Adding Emails, Instant Messages, To-Dos, and Files
You can also add emails, instant messages, and to-dos to an activity. Emails can be added from Lotus Notes and Microsoft Outlook using plug-ins to the email clients. The Notes plug-in allows you to drag and drop email into the Activities sidebar, which also gives you full access to your activities and actions associated to your activities. You can read more about this plug-in from the last section of this chapter, "Using Lotus Connections from Your Everyday Tools." In Microsoft Outlook, you can simply select an email and add that to an activity, selecting the activity you want to add it to.
Lotus Sametime chats can be added to activities as well. With the plug-in for Lotus Sametime, when you open a chat with someone, you will have additional options to add a chat to an activity, create a new activity to add the chat to, or find activities you and the person chatting have in common. Broadcast chats using Lotus Sametime Advanced can also be added to an activity.
You can add to-dos to an activity by clicking the Add To Do Item button next to the Add Entry button. You can also add to-dos as children of entries by clicking on an entry and adding the to-do item.
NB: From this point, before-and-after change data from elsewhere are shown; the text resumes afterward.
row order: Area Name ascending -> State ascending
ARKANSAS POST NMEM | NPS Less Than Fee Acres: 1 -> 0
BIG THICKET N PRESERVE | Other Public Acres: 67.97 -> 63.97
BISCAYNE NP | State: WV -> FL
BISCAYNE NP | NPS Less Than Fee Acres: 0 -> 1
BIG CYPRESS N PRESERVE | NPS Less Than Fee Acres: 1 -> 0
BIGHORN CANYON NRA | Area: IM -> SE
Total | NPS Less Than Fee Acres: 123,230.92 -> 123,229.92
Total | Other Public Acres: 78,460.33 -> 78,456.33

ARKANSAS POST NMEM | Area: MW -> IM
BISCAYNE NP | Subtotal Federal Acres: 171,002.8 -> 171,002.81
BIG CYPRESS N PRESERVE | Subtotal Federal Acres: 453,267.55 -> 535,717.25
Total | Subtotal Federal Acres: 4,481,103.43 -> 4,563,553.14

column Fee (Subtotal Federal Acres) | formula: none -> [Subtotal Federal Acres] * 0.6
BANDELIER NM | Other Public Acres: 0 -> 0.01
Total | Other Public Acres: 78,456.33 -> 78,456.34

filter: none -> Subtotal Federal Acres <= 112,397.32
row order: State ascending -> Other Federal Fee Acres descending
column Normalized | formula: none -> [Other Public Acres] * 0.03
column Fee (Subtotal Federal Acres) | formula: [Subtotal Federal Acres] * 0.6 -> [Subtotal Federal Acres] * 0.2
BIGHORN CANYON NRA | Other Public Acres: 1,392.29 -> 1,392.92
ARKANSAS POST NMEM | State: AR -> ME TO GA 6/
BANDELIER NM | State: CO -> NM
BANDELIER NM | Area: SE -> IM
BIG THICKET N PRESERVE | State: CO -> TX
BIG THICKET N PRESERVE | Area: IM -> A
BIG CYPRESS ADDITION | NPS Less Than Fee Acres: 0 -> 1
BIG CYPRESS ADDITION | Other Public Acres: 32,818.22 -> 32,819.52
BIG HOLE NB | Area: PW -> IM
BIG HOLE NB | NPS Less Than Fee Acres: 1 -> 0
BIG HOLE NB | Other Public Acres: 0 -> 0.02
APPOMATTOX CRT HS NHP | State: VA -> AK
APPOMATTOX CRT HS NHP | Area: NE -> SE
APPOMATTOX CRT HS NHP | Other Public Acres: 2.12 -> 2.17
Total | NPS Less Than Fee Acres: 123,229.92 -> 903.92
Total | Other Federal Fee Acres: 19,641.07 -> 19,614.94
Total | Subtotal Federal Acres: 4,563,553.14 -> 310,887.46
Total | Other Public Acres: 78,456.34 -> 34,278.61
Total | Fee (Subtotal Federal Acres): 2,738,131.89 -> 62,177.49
Although you can add files to your activities, through integration with Lotus Quickr, you can choose to store your files in a Quickr library instead of within Activities. This integration allows you to develop your content within an activity and then easily publish the results to a Quickr Library.
Copying, Prioritizing, and Completing Activities
You can prioritize an activity from the dashboard (as shown earlier) or inside the activity. Inside an activity, you will see two buttons in the upper-right corner of the activity depending on your access rights (see Figure 6.20). One button allows you to mark an activity complete. This button appears only if you are the owner of the activity. The other button, titled More Actions, allows you to set the priority on the activity, tune it out, copy the entire activity to a new activity where you are the owner and can add members, copy the activity as a new template to be shared within the organization, and edit entry templates. If you are the owner of the activity, you also can add related activities so that they are quickly accessible from the activity. This will not synchronize membership, so members of one activity might not have access to another activity.
Figure 6.20 Prioritize activities and take action
Working with Activity Templates
As mentioned earlier, you can access your organization's list of activity templates from your activity dashboard. Each template can include everything an activity can contain—custom entries, files, URLs, people, messages, chats, emails, to-dos. When saved as a template, this information becomes available to whoever wants to borrow from the template. Figure 6.21 is an example of an activity template.
Figure 6.21 An activity template
In Figure 6.21, we see a template for planning a customer briefing. Clicking the button below the title will start a new activity with this template as the framework. As the owner, you can add and remove sections and entries in the activity as needed. You can create templates from scratch or you can create them from an existing activity.